Über 30 Männer aus Swisttal nahmen am Besinnungstag in Maria Rast teil
„Finde Deinen Weg und geh´!“
Swisttal. Ein Thema, das oft bei Managerseminars angesiedelt ist: „Wo stehst Du; wo liegen Deine Stärken; wo willst Du hin; nimm Deinen Weg; und wichtig: gehe ihn auch.“ Pfarrer Michael Eschweiler aus Heimerzheim hatte den diesjährigen Besinnungstag der Männer unter diesen Gedanken gestellt. Das Café der Bildungsstätte in Maria Rast platzte beim Begrüßungstrunk aus allen Nähten, denn an diesem Sonntagvormittag folgten wieder viele Männer, darunter über 30 aus Swisttal, der Einladung des Schönstattzentrums und hatten sich auf den Weg in die Eifel gemacht. Der Seminarraum gleichte einer Galerie. Dort standen und hingen Bilder, die im Laufe des Tages in den Mittelpunkt kamen. Eschweiler geht davon aus, das jeder Mensch etwas aus seinem Leben machen kann , dass er Anlagen in sich hat, die nur gefördert werden müssen. Da waren Erinnerungen seiner Wanderungen auf dem Jakobsweg, die natürlich nicht immer beglückend waren. Der innere Schweinhund, der ihn immer mal wieder angetrieben hat, und letztlich der Höhepunkt, der Meilenstein “0“ in Santiago de Compostela und der Gang in die Kathedrale, die über dem Grab des heiligen Jakobs steht. Ein Moment, bei dem selbst gestandene Männer Tränen in den Augen haben. Wie heißt es so schön: „Glaube kann Berge versetzen.“ Statistisch gesehen erhöht sich die Anzahl der verbrauchten Kerzen im Kölner Dom vor einem Heimspiel des FC.

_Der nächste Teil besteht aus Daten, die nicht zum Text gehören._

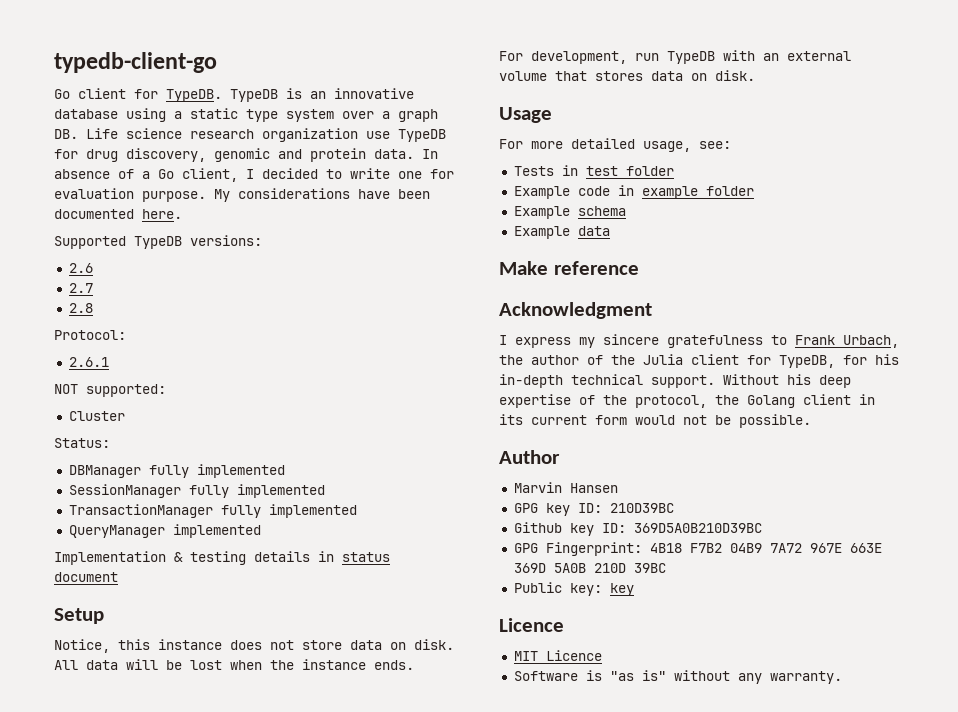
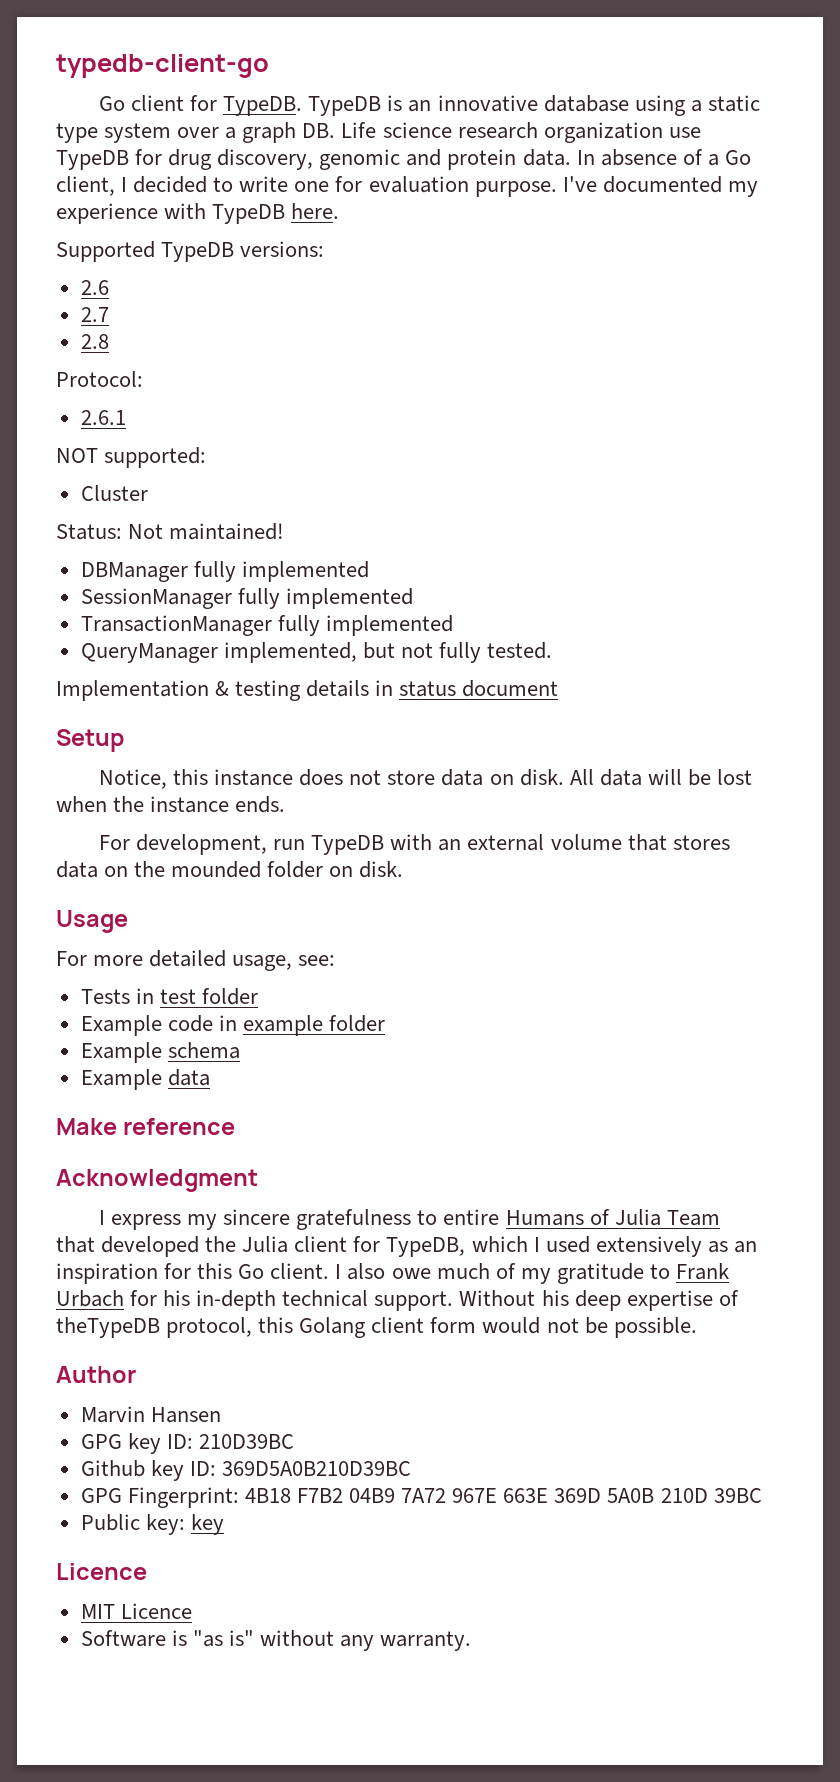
- My considerations have been documented here.
+ I've documented my experience with TypeDB here.
- Status:
+ Status: Not maintained!
- QueryManager implemented
+ QueryManager implemented, but not fully tested.
- For development, run TypeDB with an external volume that stores data on disk.
+ For development, run TypeDB with an external volume that stores data on the mounded folder on disk.
- I express my sincere gratefulness to Frank Urbach, the author of the Julia client for TypeDB, for his in-depth technical support.
+ I express my sincere gratefulness to entire Humans of Julia Team that developed the Julia client for TypeDB, which I used extensively as an inspiration for this Go client. I also owe much of my gratitude to Frank Urbach for his in-depth technical support.
- Without his deep expertise of the protocol, the Golang client in its current form would not be possible.
+ Without his deep expertise of theTypeDB protocol, this Golang client form would not be possible.

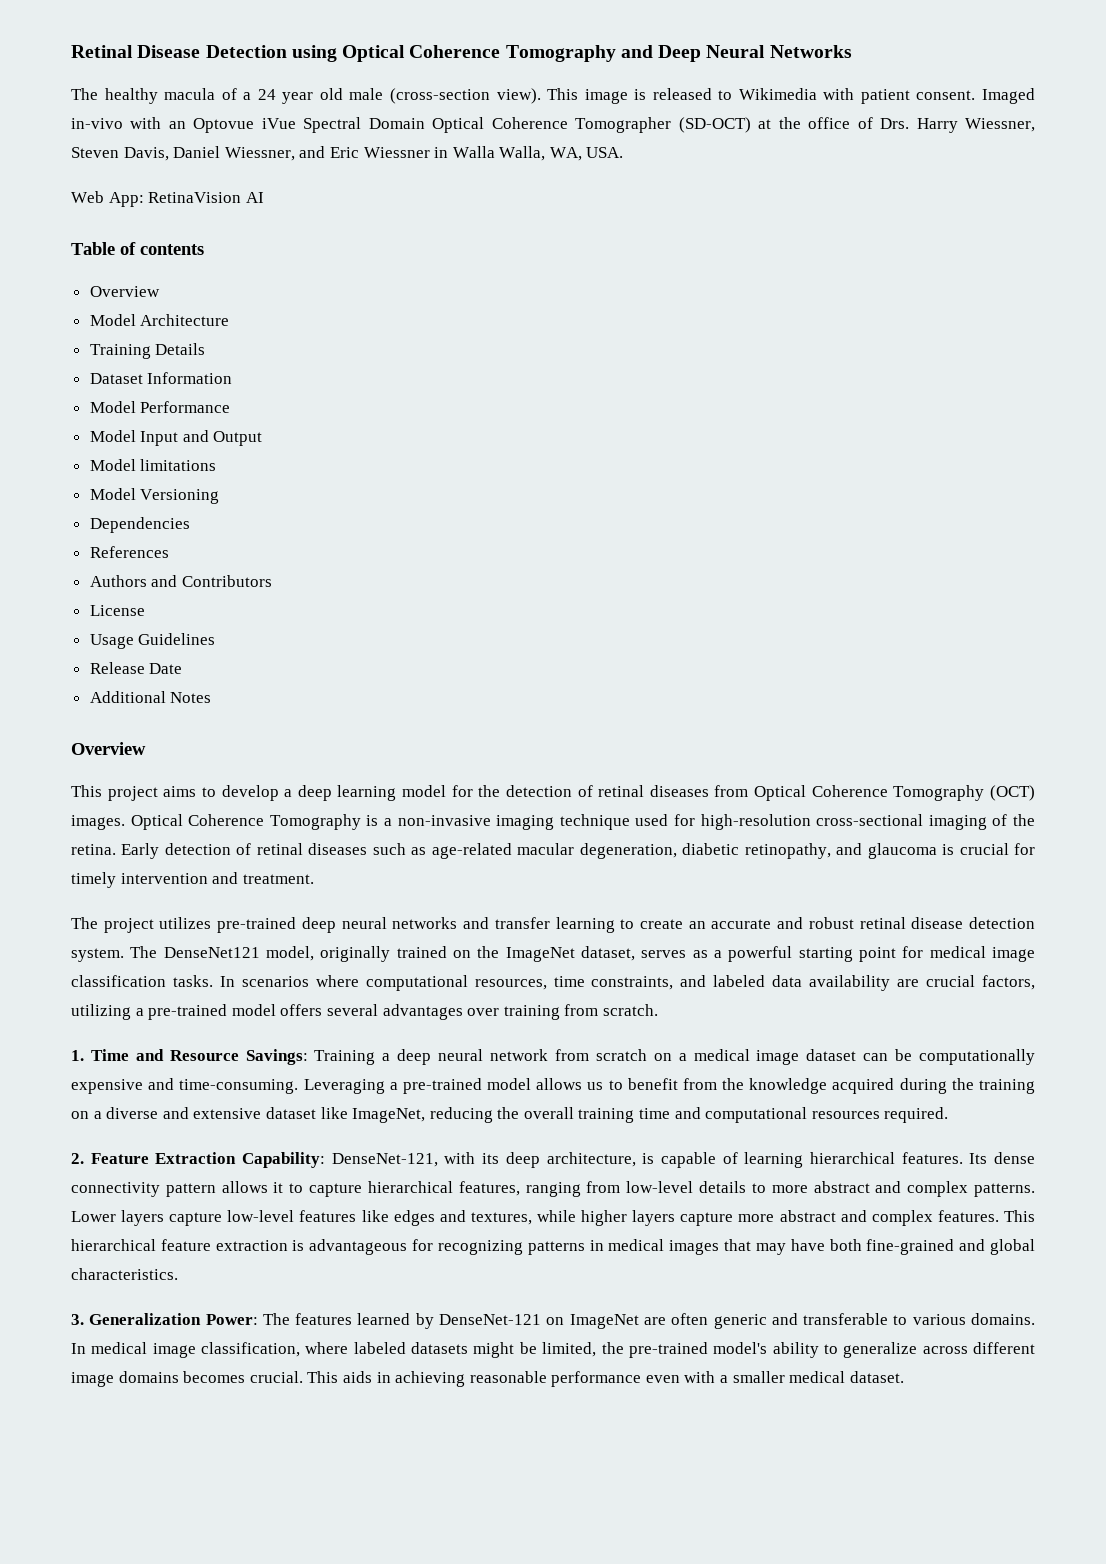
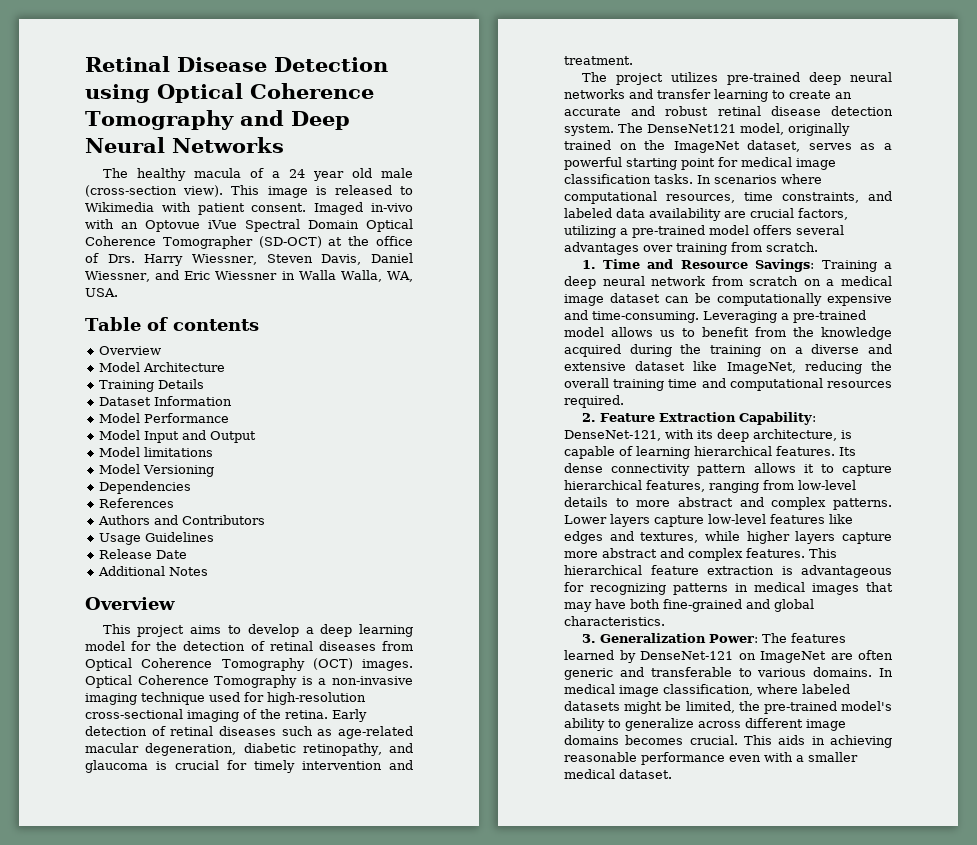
- Web App: RetinaVision AI
- License

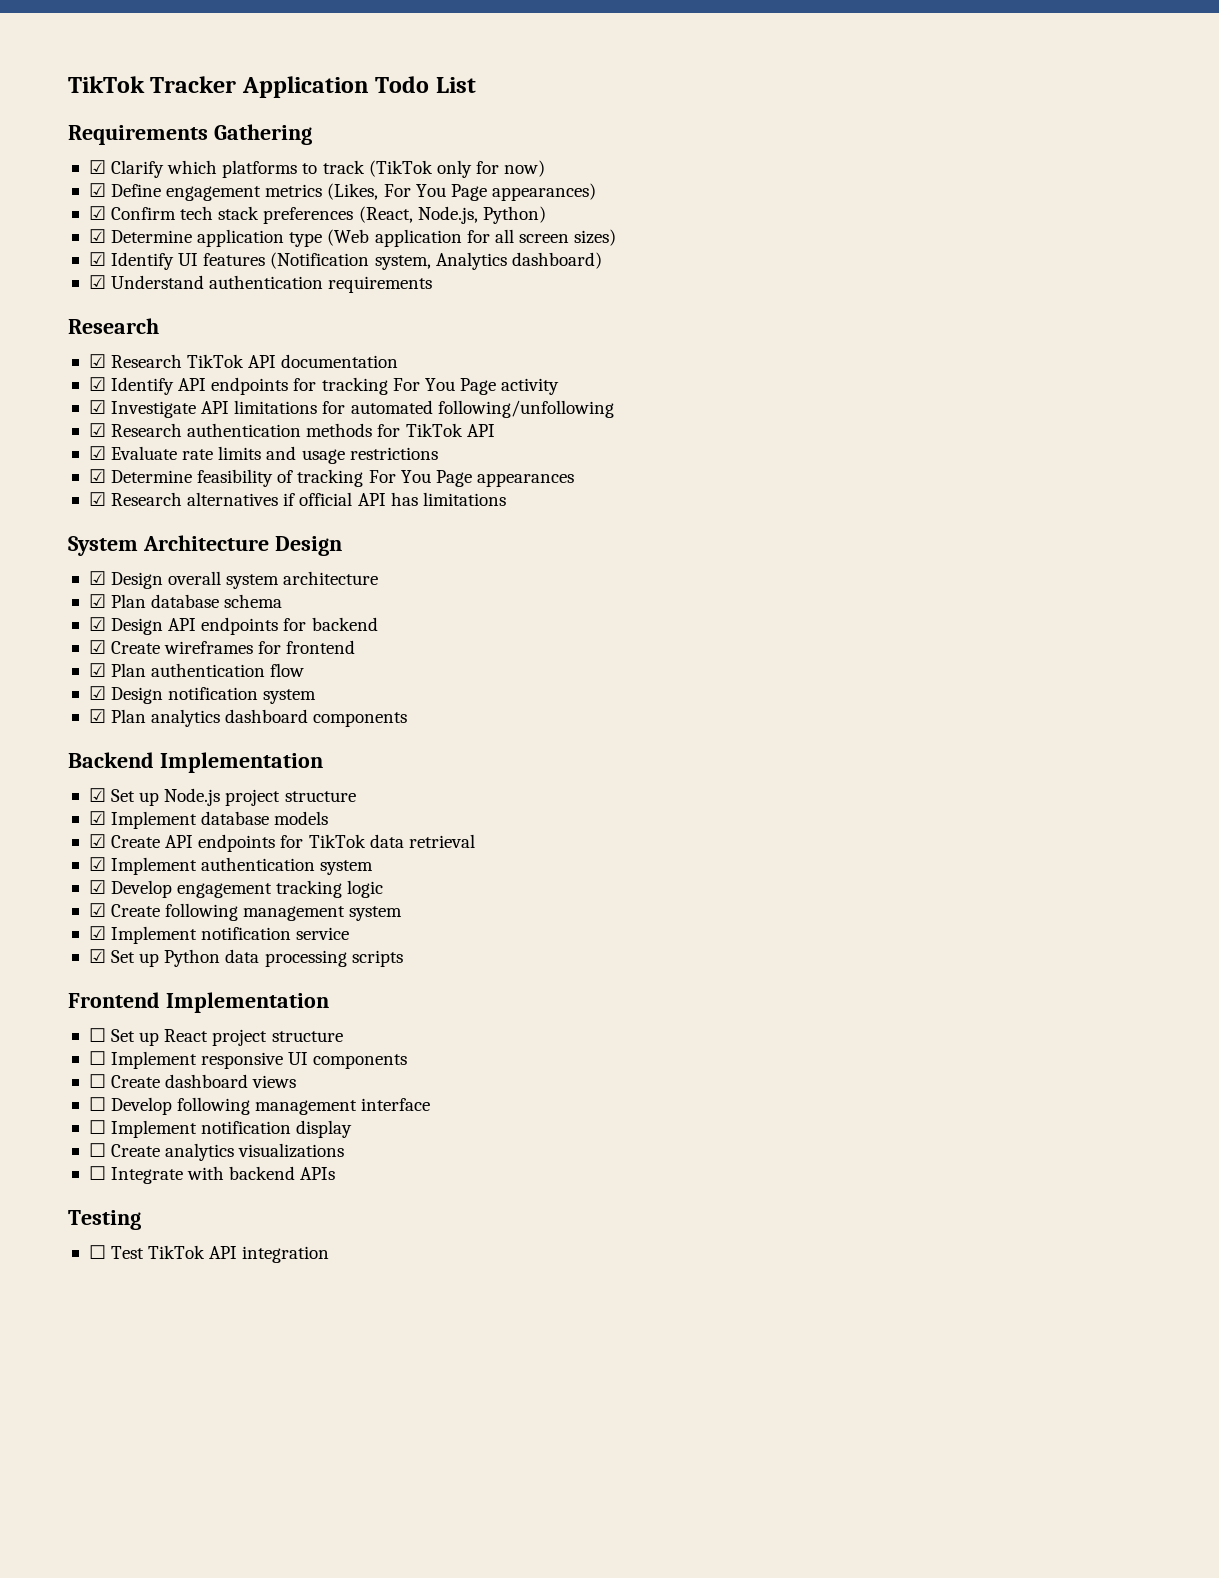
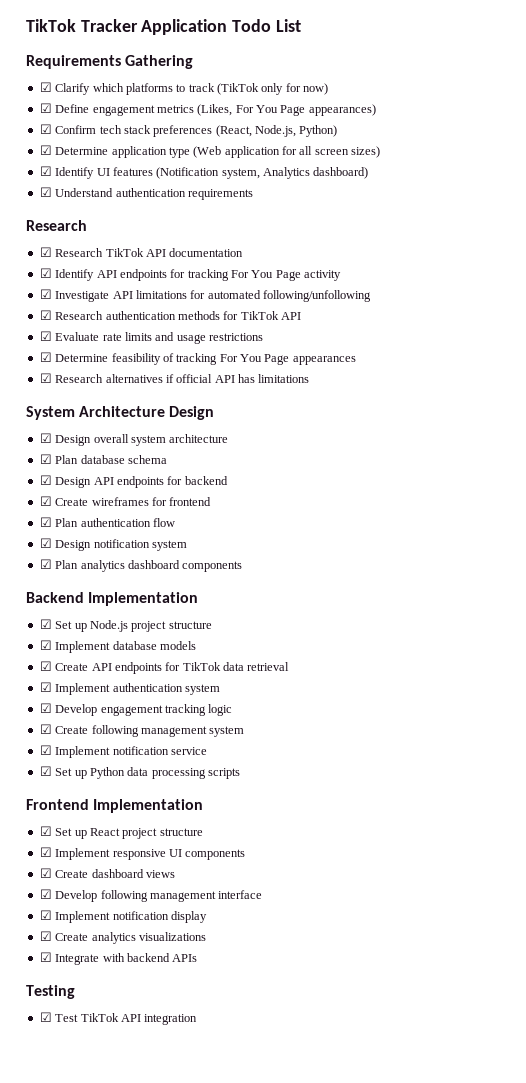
- ☐ Set up React project structure
+ ☑ Set up React project structure
- ☐ Implement responsive UI components
+ ☑ Implement responsive UI components
- ☐ Create dashboard views
+ ☑ Create dashboard views
- ☐ Develop following management interface
+ ☑ Develop following management interface
- ☐ Implement notification display
+ ☑ Implement notification display
- ☐ Create analytics visualizations
+ ☑ Create analytics visualizations
- ☐ Integrate with backend APIs
+ ☑ Integrate with backend APIs
- ☐ Test TikTok API integration
+ ☑ Test TikTok API integration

“Burn in“ bedeutet das Brennen für eine Leidenschaft. Im Gegensatz zu einem Managertraining betonte Eschweiler, dass nicht außer Acht gelassen werden dürfe, dass eine übertriebene Leidenschaft auch zu einem “Burn out“ führen kann. Der Männertag vermittelt auch etwas von den Ritualen in einem Kloster. Rituale bestimmen den Ablauf des Tages. Vorträge, Gespräche, das Gebet, die Speisezeiten und die Entspannung beim Spaziergang durch den Klosterpark. Rituale und der Blick zu Vertrautem bieten die beste Möglichkeit, abzuschalten. Am besten, so Pfarrer Eschweiler, orientiere man sich an die Vorgaben des „Kölschen Grundgesetzes“ und so sangen die Teilnehmer aus voller Brust gemeinsam das „Halleluja“ von Brings.
Besinnungstag findet im nächsten Jahr zum zehnten Mal statt
Im nächsten Jahr jährt sich dieser Besinnungstag zum zehnten Mal und Pfarrer Michael Eschweiler kann sich sicher sein, dass der Seminarraum wieder gefüllt ist.